A few weeks ago, The Federal Executive Council (FEC) which is made of the President, Vice president, ministers & representatives of parastatals, agreed to increase the Value-added Tax (VAT) rate from 5% to 7.2%. However, the new rate still has to be approved by the National Assembly and state governments.
What this means
VAT is a tax applied to a product whenever any value is added, including in its production and final stage. This affects every item you can think of except essential items such as food, medicine, educational materials and other essential items. Because the burden of Tax is usually transfered to the buyer, the price of items not exempted will increase.
Why it matters?
VAT brought in ₦1.090 trillion in government revenue for 2018, an increase by 44% should see government revenue increase by almost ₦500 billion if other things remain equal.
NLC argues that the VAT rate increase is the government’s way of taking away the financial benefits of the new minimum wage which increased from ₦18,000 to ₦30,000.

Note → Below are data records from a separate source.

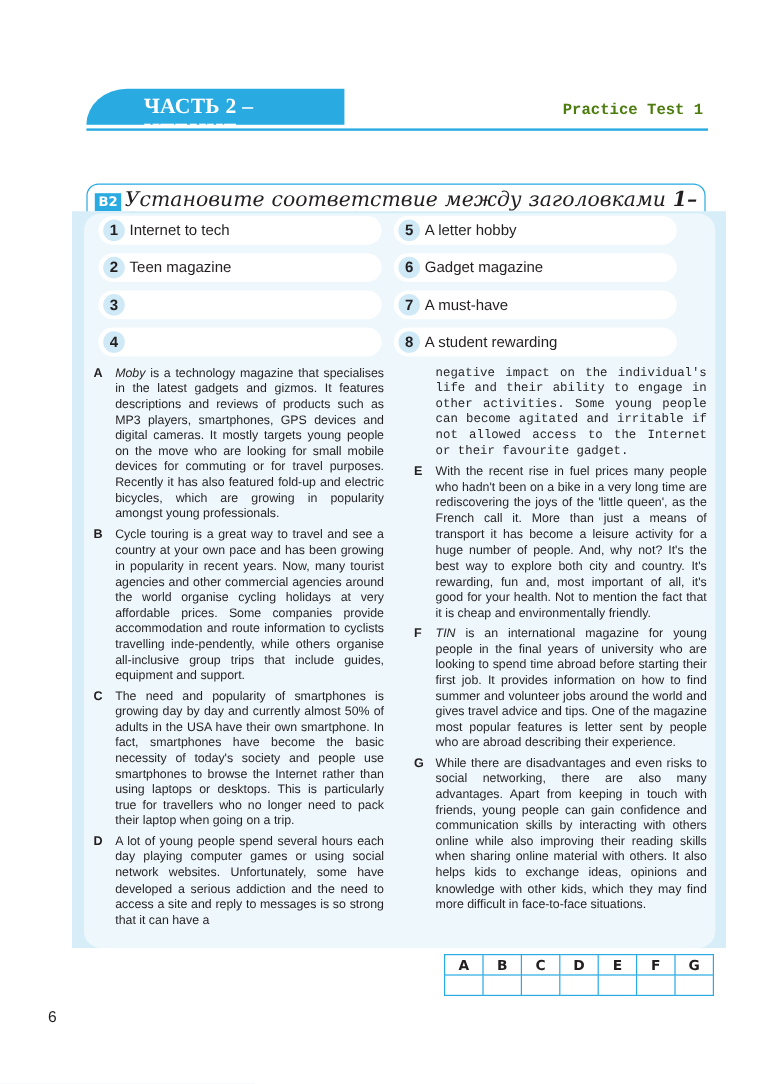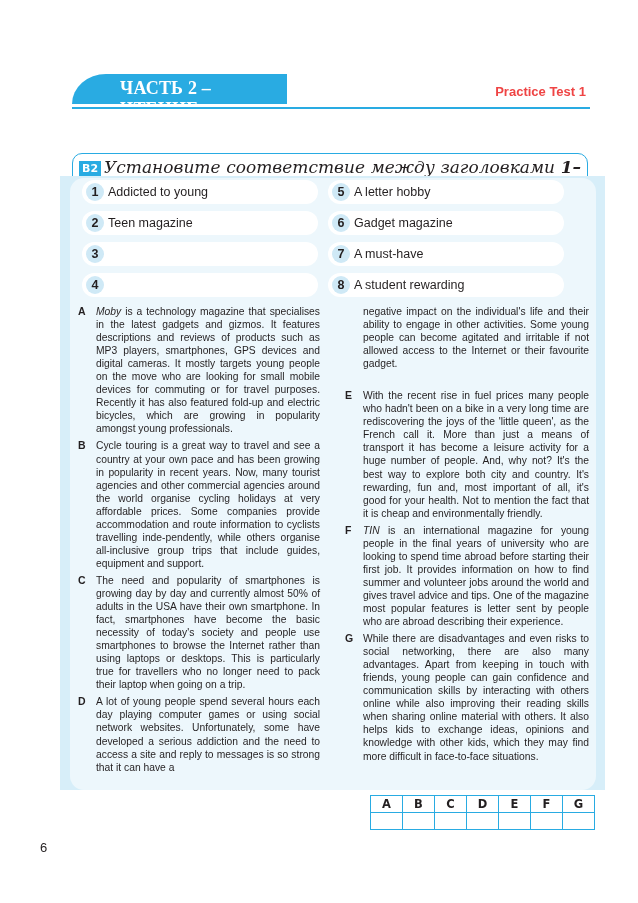--- a/index.html
+++ b/index.html
@@ -17,7 +17,7 @@
   }
   .practice-label {
     position: absolute; right: 52px; top: 84px; font-weight: bold; font-size: 13px;
-    color: #ef4444; font-family: Liberation Sans, sans-serif;
+    color: #4d7c0f; font-family: Liberation Mono, monospace;
   }
   .header-rule {
     position: absolute; left: 72px; top: 107px; width: 518px; height: 2px; background: #29abe2;

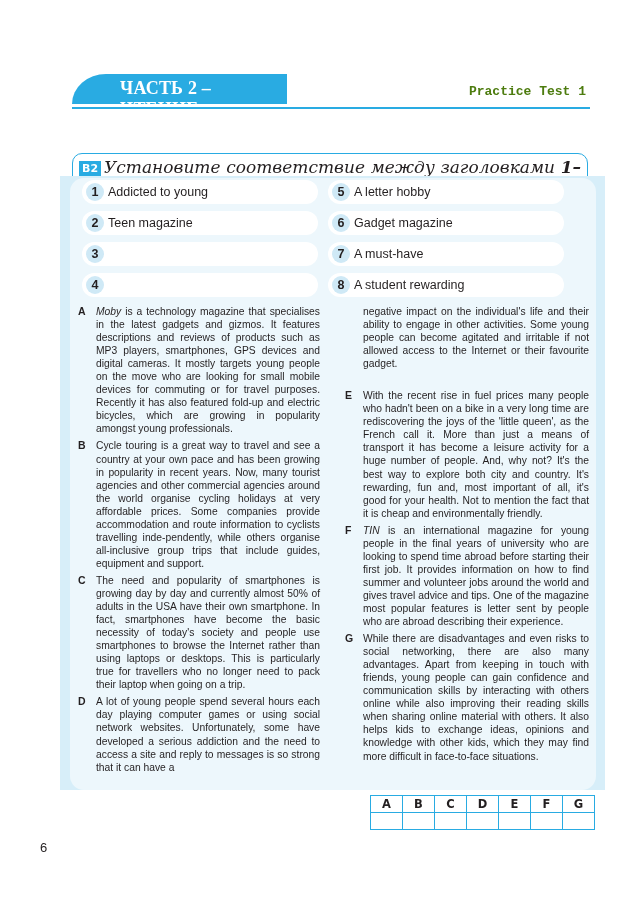--- a/index.html
+++ b/index.html
@@ -87,7 +87,7 @@
 
 <div class="heading-item" style="left:82px; top:180px; width:236px;">
   <span class="heading-num">1</span>
-  <span>Addicted to young</span>
+  <span>Internet to tech</span>
 </div>
 <div class="heading-item" style="left:82px; top:211px; width:236px;">
   <span class="heading-num">2</span>

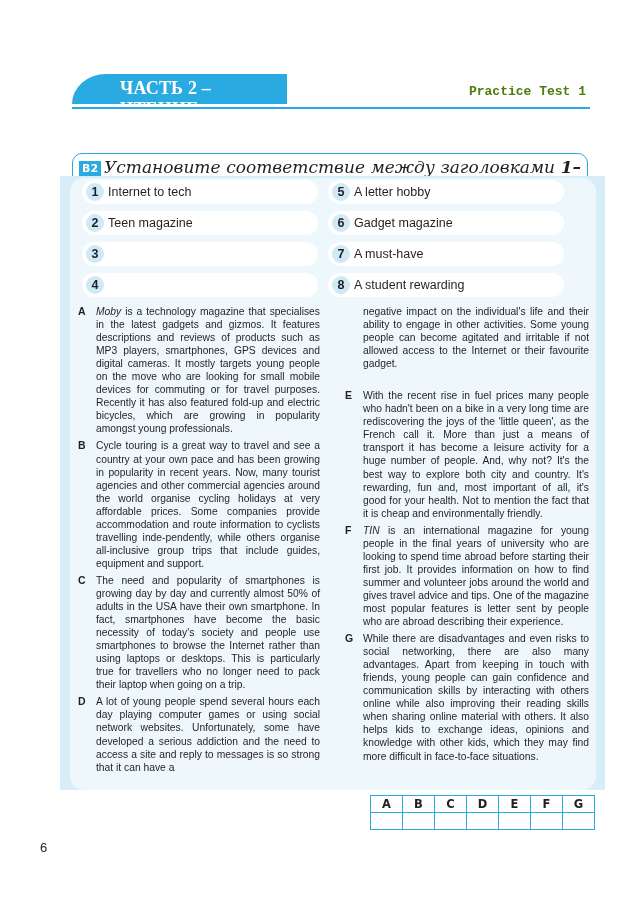--- a/index.html
+++ b/index.html
@@ -136,7 +136,7 @@
 </div>
 
 <div class="text-col" style="left:345px; top:305px; width:244px;">
-  <div class="text-block" style="margin-bottom:19px;">
+  <div class="text-block" style="margin-bottom:4px;font-family:Liberation Mono, monospace;">
     <span>negative impact on the individual's life and their ability to engage in other activities. Some young people can become agitated and irritable if not allowed access to the Internet or their favourite gadget.</span>
   </div>
   <div class="text-block" style="margin-bottom:4px;">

The solution to more revenue might not be in increasing VAT but instead in increasing the number of people who pay VAT.
This is because there is a huge gap between registered and active taxpayers in Nigeria. Out of 1 million registered corporate taxpayers, only 56,000 were active in 2016. And of 1.5 million registered VAT taxpayers, only 77,000 were active.
As Stears Business rightly suggested, It’s advisable that Nigeria focuses more on the number of taxpayers, than the amount paid by each taxpayer.